Mercoledì l’US Census Bureau ha riferito che la domanda statunitense di beni durevoli è scesa a 319,6 miliardi di dollari, o dell’1,4%, a dicembre. Questa pressione ha fatto seguito all’aumento del 5,4% registrato il mese precedente e ha superato le aspettative del mercato di un calo del 2,0%.

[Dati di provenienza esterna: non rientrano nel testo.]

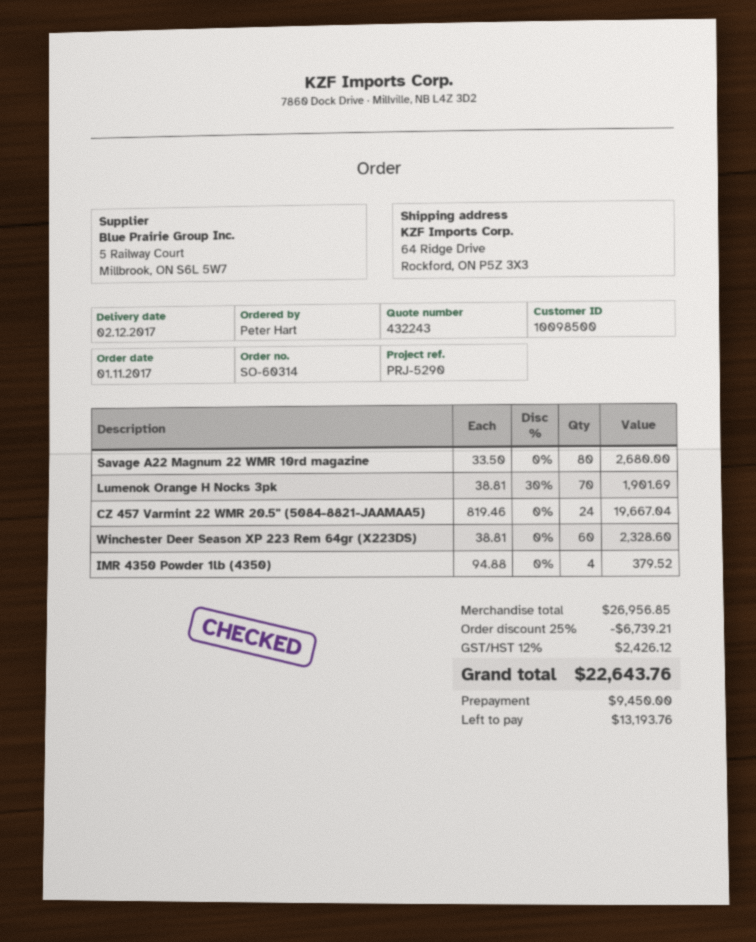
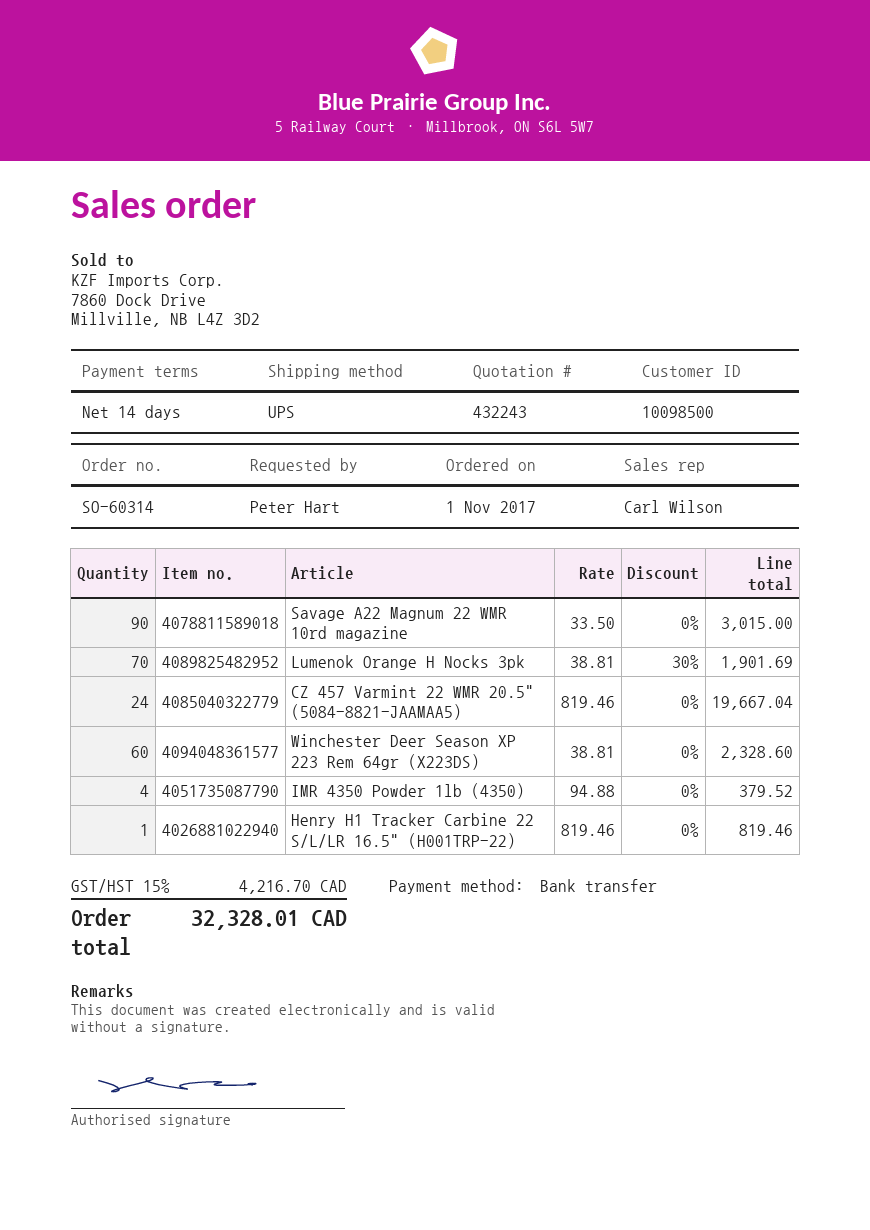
Savage A22 Magnum 22 WMR 10rd magazine: 80 x 33.50 = 2680.00 -> 90 x 33.50 = 3015.00
Henry H1 Tracker Carbine 22 S/L/LR 16.5" (H001TRP-22): none -> 1 x 819.46 = 819.46
discount: 25% = 6739.21 -> none
tax: 12% = 2426.12 -> 15% = 4216.70
total: 22643.76 -> 32328.01

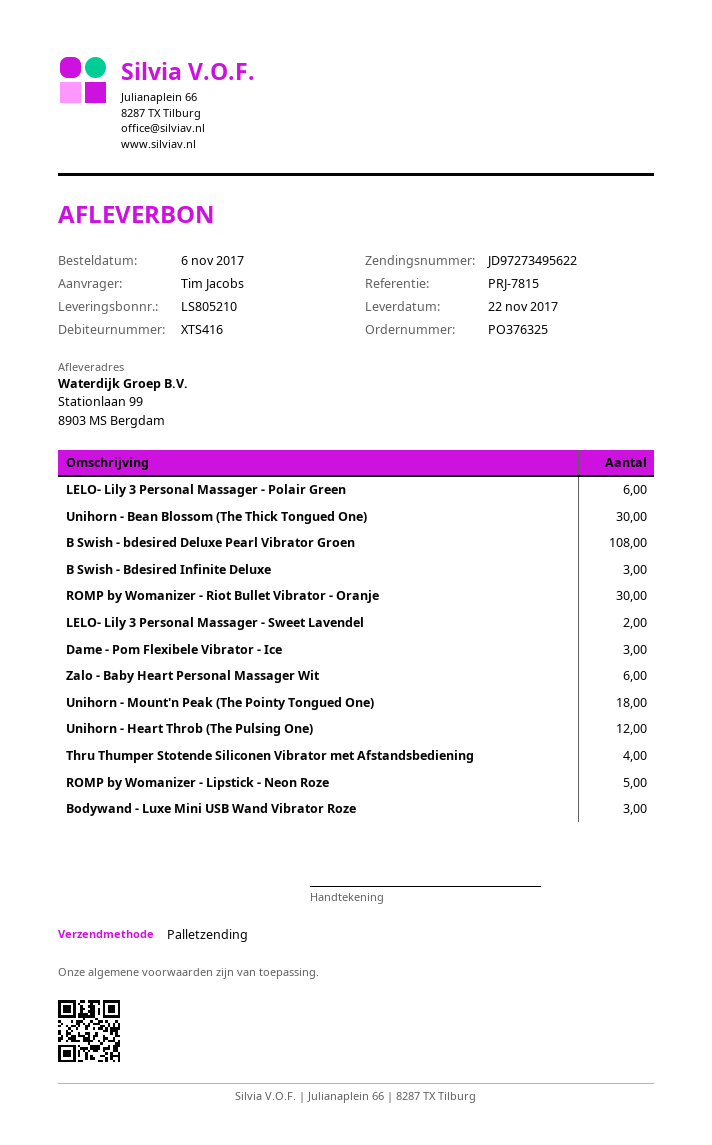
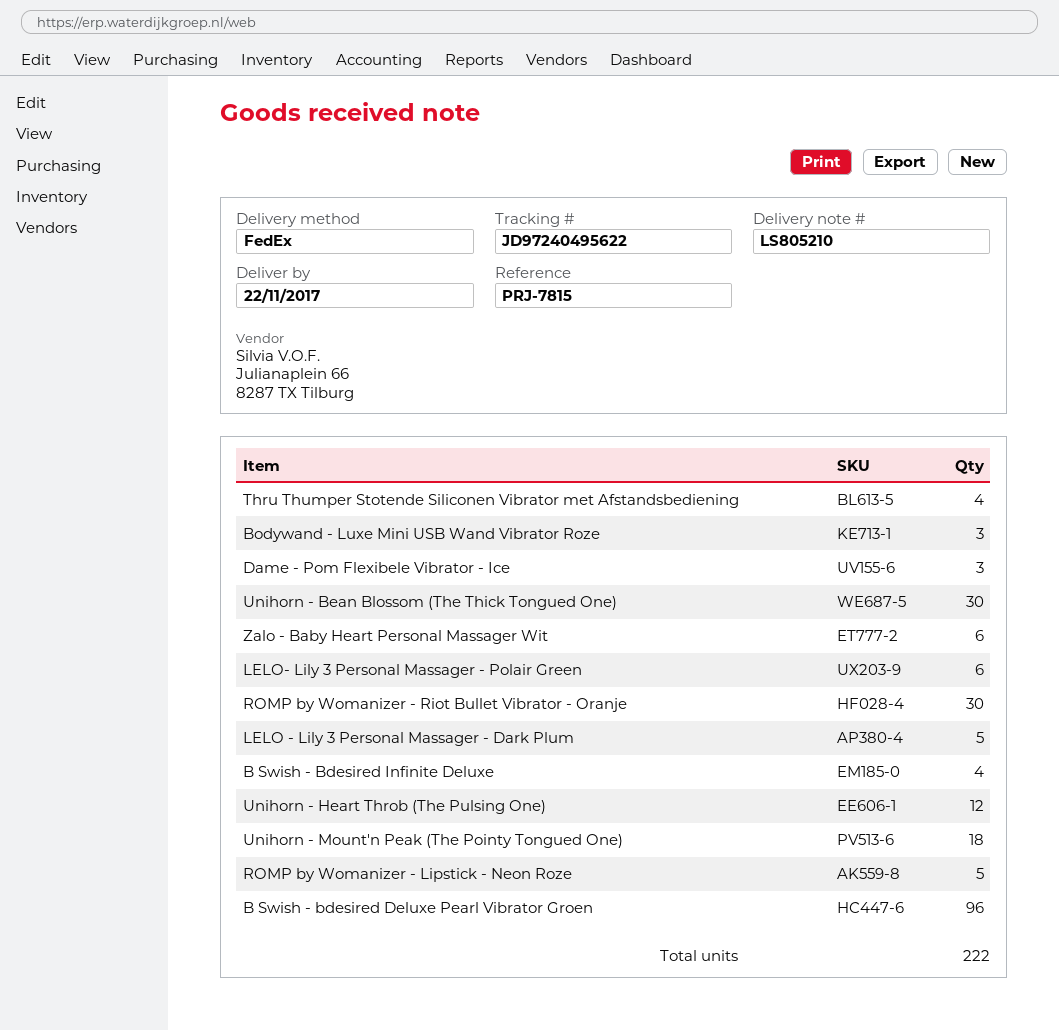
shipping method: pallet freight -> FedEx
tracking number: JD97273495622 -> JD97240495622
B Swish - bdesired Deluxe Pearl Vibrator Groen: 108 -> 96
B Swish - Bdesired Infinite Deluxe: 3 -> 4
LELO- Lily 3 Personal Massager - Sweet Lavendel: 2 -> none
LELO - Lily 3 Personal Massager - Dark Plum: none -> 5

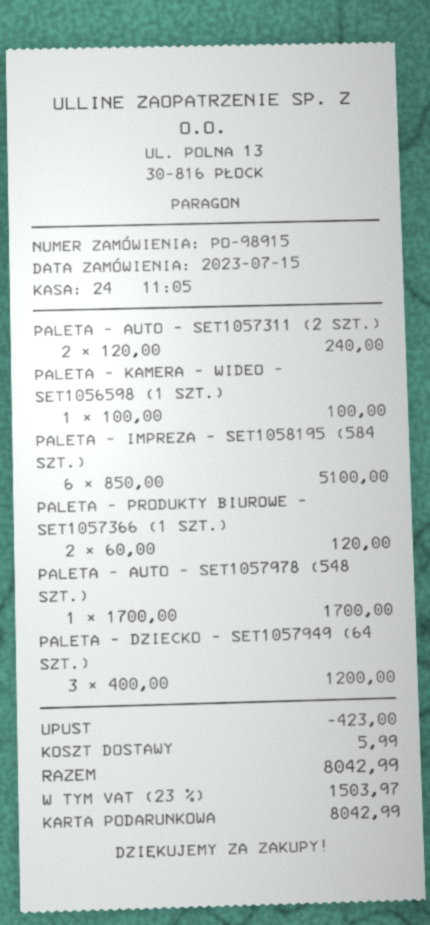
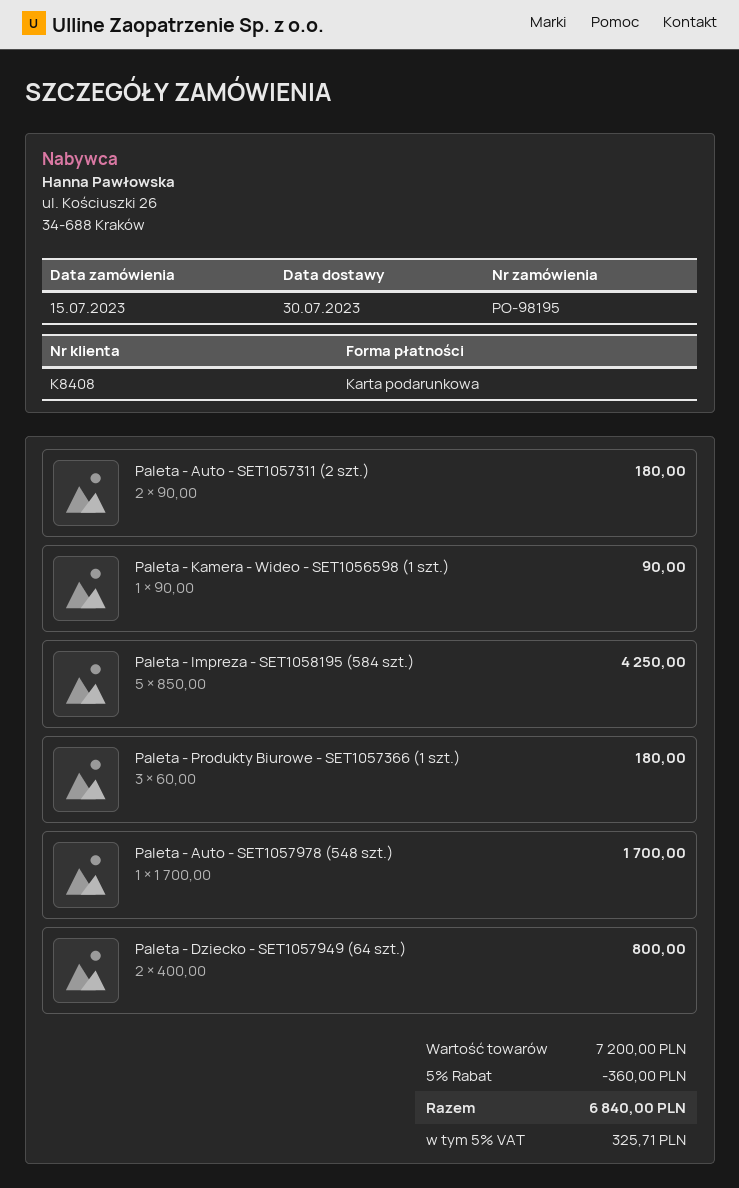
order number: PO-98915 -> PO-98195
PALETA - AUTO - SET1057311 (2 SZT.): 2 x 120.00 = 240.00 -> 2 x 90.00 = 180.00
PALETA - KAMERA - WIDEO - SET1056598 (1 SZT.): 1 x 100.00 = 100.00 -> 1 x 90.00 = 90.00
PALETA - IMPREZA - SET1058195 (584 SZT.): 6 x 850.00 = 5100.00 -> 5 x 850.00 = 4250.00
PALETA - PRODUKTY BIUROWE - SET1057366 (1 SZT.): 2 x 60.00 = 120.00 -> 3 x 60.00 = 180.00
PALETA - DZIECKO - SET1057949 (64 SZT.): 3 x 400.00 = 1200.00 -> 2 x 400.00 = 800.00
discount: 423.00 -> 360.00
shipping: 5.99 -> none
tax: 23% = 1503.97 -> 5% = 325.71
total: 8042.99 -> 6840.00

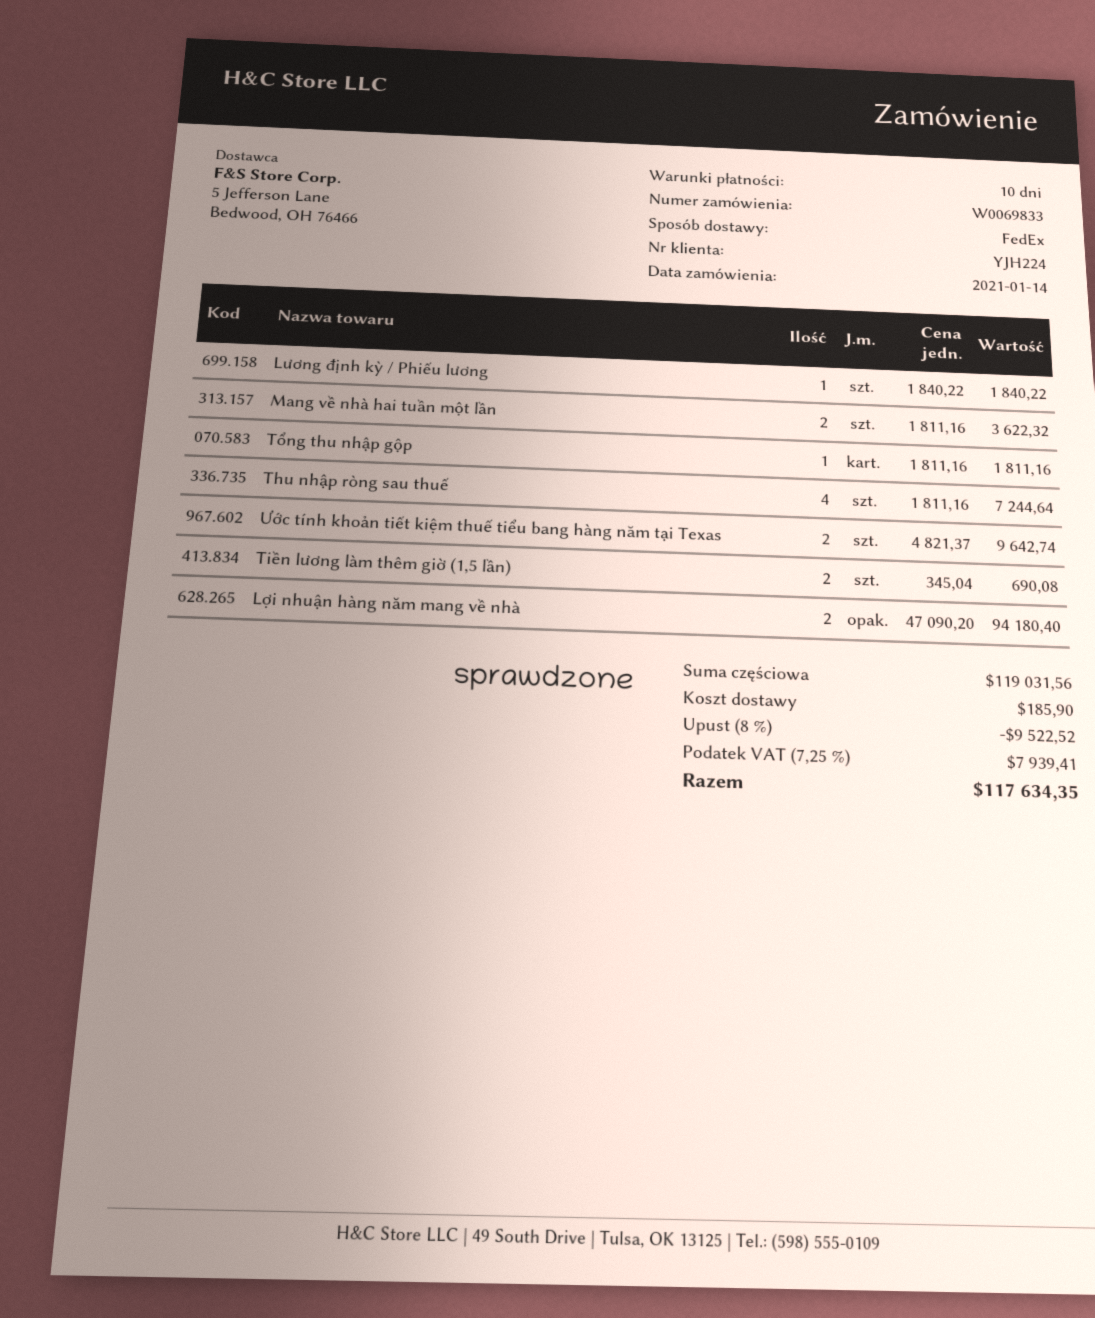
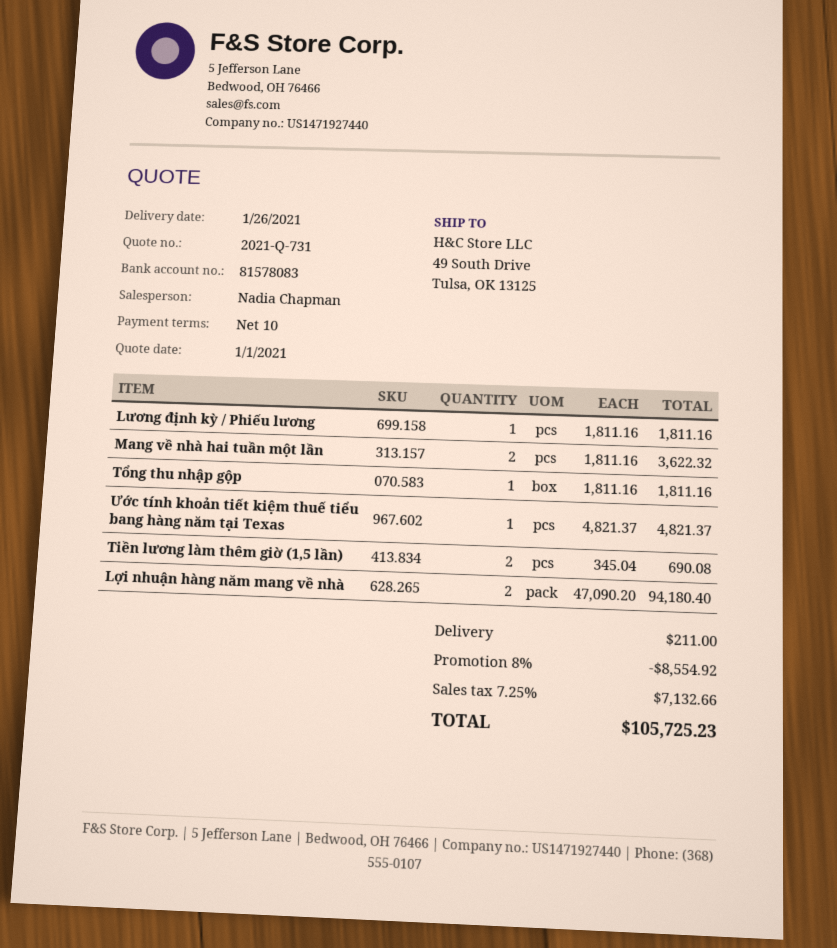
Lương định kỳ / Phiếu lương: 1 x 1840.22 = 1840.22 -> 1 x 1811.16 = 1811.16
Thu nhập ròng sau thuế: 4 x 1811.16 = 7244.64 -> none
Ước tính khoản tiết kiệm thuế tiểu bang hàng năm tại Texas: 2 x 4821.37 = 9642.74 -> 1 x 4821.37 = 4821.37
discount: 8% = 9522.52 -> 8% = 8554.92
shipping: 185.90 -> 211.00
tax: 7.25% = 7939.41 -> 7.25% = 7132.66
total: 117634.35 -> 105725.23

“Escludendo i trasporti, i nuovi ordini sono aumentati dello 0,9%. Escludendo la difesa, i nuovi ordini sono diminuiti del 2,5%. Le attrezzature per i trasporti, anch’esse diminuite due volte negli ultimi tre mesi, hanno contribuito al calo di 6,4 miliardi di dollari, o del 5,3%, a 113,5 miliardi di dollari”, si legge nel comunicato.

Reazione del mercato

L’indice del dollaro statunitense (DXY) rimane su una base positiva e si muove nell’area 97,30 dopo il rilascio.

Domande frequenti sul PIL

Il prodotto interno lordo (PIL) di un paese misura il tasso di crescita della sua economia in un periodo di tempo specifico, solitamente un trimestre. I numeri più affidabili sono quelli che confrontano il PIL con il trimestre precedente, ad es. B. Secondo trimestre 2023 rispetto al primo trimestre 2023, o con lo stesso periodo dell’anno precedente, ad es. B. Secondo trimestre 2023 rispetto a secondo trimestre 2022. I dati sul PIL trimestrale annualizzato estrapolano il tasso di crescita del trimestre come se fosse costante per il resto dell’anno. Tuttavia, questi possono essere fuorvianti quando gli shock temporanei influenzano la crescita in un trimestre ma è improbabile che durino per tutto l’anno, come è avvenuto nel primo trimestre del 2020 durante lo scoppio della pandemia di Covid, quando la crescita è crollata.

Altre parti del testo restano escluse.